Accordingly, the trial court did not err when it granted the defendant’s motion for summary judgment on Kinnard’s retaliation claim.
III. CONCLUSION
For the reasons stated above, the trial court’s evidentiary rulings and grant of summary judgment for the defendant are AFFIRMED.
. Prior to Kinnard’s hiring, two other African American special education teachers had been hired, neither of whom was employed at the time of Kinnard’s employment.
. The Tennessee Department of Education has promulgated standards applicable to the Rutherford County School System regarding the number of African American teachers who should be employed by the system. The report by Dr. Phyllis Washington, Director of Secondary Education, demonstrates that for the years relevant to this action, Rutherford County was not in compliance with these standards.
. In his brief, the Appellant refers to the "testimony of Ogleton and Siebert," but only discusses the testimony of Dwight Ogleton. Appellant’s Br. at 10. The parties have not cited the portions of the record that involve "Siebert," and have failed to identify a person with that last name. Accordingly, this court has treated the proffered testimony of Ogleton and "Siebert” as identical for purposes of this opinion.
. Rule 401 of the Federal Rules of Evidence defines relevant evidence as “evidence having any tendency to make the existence of any fact that is of consequence to the determination of the action more probable or less probable than it would be without the evidence.” Fed.R.Evid. 401. Rule 403 of the Federal Rules of Evidence further provides that ”[a]l-though relevant, evidence may be excluded if its probative value is substantially outweighed by the danger of unfair prejudice, confusion of the issues, or misleading the jury, or by considerations of undue delay, waste of time, or needless presentation of cumulative evidence.” Fed.R.Evid. 403.
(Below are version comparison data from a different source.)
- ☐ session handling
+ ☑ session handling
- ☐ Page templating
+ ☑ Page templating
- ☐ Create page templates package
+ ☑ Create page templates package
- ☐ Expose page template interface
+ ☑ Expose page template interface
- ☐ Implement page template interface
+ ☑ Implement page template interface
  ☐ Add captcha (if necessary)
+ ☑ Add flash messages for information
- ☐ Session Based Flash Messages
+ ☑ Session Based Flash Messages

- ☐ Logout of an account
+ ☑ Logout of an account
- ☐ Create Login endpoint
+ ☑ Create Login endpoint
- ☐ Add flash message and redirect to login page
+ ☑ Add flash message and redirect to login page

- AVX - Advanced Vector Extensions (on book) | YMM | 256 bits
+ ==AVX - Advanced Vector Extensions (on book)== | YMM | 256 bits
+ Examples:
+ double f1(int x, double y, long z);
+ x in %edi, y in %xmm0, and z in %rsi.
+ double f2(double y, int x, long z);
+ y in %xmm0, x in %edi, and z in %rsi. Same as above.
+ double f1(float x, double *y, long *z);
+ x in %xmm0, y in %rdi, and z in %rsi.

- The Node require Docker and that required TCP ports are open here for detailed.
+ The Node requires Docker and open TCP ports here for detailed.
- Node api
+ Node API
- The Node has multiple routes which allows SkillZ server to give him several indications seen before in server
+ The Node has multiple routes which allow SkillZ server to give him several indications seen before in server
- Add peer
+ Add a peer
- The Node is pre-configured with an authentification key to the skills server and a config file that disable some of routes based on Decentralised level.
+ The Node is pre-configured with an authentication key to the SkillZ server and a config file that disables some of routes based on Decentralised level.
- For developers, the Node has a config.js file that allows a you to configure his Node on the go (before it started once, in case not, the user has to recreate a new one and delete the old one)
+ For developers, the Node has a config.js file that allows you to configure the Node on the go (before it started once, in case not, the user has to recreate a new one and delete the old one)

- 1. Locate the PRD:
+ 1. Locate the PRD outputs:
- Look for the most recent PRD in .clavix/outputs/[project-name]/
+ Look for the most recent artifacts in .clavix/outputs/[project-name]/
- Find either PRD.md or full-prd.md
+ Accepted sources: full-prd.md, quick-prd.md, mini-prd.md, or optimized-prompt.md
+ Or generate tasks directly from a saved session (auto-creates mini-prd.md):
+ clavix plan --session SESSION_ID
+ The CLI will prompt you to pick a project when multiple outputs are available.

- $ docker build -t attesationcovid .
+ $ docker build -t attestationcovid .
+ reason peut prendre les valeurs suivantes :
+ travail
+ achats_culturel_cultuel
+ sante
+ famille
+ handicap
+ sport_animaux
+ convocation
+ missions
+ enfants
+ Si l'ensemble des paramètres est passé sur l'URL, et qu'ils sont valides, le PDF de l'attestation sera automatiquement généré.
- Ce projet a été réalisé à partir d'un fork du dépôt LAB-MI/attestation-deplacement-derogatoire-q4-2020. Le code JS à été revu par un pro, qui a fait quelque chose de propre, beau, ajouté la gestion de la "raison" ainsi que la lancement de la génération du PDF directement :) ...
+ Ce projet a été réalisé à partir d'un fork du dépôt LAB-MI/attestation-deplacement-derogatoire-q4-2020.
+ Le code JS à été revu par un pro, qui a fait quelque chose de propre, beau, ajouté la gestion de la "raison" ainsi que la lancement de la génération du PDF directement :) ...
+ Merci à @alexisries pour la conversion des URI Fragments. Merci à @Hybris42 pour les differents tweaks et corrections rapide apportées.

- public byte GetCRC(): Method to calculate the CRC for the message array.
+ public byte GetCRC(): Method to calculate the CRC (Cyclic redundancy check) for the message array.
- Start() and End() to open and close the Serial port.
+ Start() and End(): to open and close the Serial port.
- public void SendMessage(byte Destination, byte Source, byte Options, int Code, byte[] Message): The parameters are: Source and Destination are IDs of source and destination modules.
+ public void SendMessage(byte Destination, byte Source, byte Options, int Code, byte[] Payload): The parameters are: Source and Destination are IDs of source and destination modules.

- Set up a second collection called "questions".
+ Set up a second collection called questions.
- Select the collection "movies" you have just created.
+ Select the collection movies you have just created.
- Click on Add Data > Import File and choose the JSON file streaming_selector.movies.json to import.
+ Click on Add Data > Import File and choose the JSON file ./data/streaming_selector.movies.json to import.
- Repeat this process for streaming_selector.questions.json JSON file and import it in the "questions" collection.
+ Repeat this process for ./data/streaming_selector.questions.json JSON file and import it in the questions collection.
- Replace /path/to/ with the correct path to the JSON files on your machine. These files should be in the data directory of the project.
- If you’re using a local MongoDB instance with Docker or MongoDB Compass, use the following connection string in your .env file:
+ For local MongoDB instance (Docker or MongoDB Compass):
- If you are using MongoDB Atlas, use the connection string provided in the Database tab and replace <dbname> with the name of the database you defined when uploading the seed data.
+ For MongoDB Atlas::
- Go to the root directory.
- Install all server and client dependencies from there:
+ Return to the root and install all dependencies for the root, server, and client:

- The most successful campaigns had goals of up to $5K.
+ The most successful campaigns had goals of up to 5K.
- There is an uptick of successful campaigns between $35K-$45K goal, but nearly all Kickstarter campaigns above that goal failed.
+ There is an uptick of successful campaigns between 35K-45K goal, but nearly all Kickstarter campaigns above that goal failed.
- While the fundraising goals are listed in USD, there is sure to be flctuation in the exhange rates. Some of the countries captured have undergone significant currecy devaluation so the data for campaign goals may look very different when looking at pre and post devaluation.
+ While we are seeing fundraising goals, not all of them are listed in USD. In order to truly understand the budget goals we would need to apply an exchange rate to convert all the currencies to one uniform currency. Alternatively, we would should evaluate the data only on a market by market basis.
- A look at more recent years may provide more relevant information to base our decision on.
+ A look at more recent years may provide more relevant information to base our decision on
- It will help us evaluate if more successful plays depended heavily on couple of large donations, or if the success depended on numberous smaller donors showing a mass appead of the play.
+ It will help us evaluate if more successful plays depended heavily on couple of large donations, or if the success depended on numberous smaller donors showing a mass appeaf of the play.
. The Letter does not appear to be included within the record before this court. Only a description of the Letter is provided in the parties’ briefs and in the Joint Appendix, at pp. 350-51.
. Kinnard offered no evidence regarding the racial composition of the relevant applicant pool. Kinnard’s reliance on Estes v. Dick Smith Ford, Inc., 856 F.2d 1097 (8th Cir.1988), is misplaced. If Kinnard sought to introduce evidence of prior acts of discrimination, the Estes would have provided support for his position. Here, however, Estes does not support the proposition that a student-teacher ratio is evidence of discrimination. Such evidence standing alone is not relevant.
. Moreover, essentially the same evidence was admitted through the testimony of Phyllis Washington, an administrator with the Board of Education, and Kinnard has not shown how this substantially similar evidence would have resulted in a different outcome at trial. J.A. at 347-51.
. According to the trial court, "[Kinnard] testified six times or volunteered that things happened after he went to the Board. He brought it up himself every time he had the chance; not saying retaliation but saying everything but.” J.A. at 409.
. Rule 402 of the Federal Rules of Evidence provides that "[a]ll relevant evidence is admissible, except as otherwise provided by the Constitution of the United States, by Act of Congress, by these rules, or by other rules prescribed by the Supreme Court pursuant to statutory authority. Evidence which is not relevant is not admissible.” Fed.R.Evid. 402.
. Even if the issue had been preserved for appeal, Kinnard has failed to make a showing that the trial court abused its discretion by admitting the Stones River Academy evaluations.
. As the trial court noted, however, " 'when opposing a motion for summary judgment on a retaliation claim, the nonmoving party may not rely on the mere fact that an adverse employment action followed protected conduct.’ (citing Collyer v. Darling, 98 F.3d 211, 229 (6th Cir.1996)). That is to say, plaintiff *93must adduce some evidence that the adverse action was taken at least in part because of his EEOC filing. This plaintiff has simply failed to do [so].” J.A. at 127.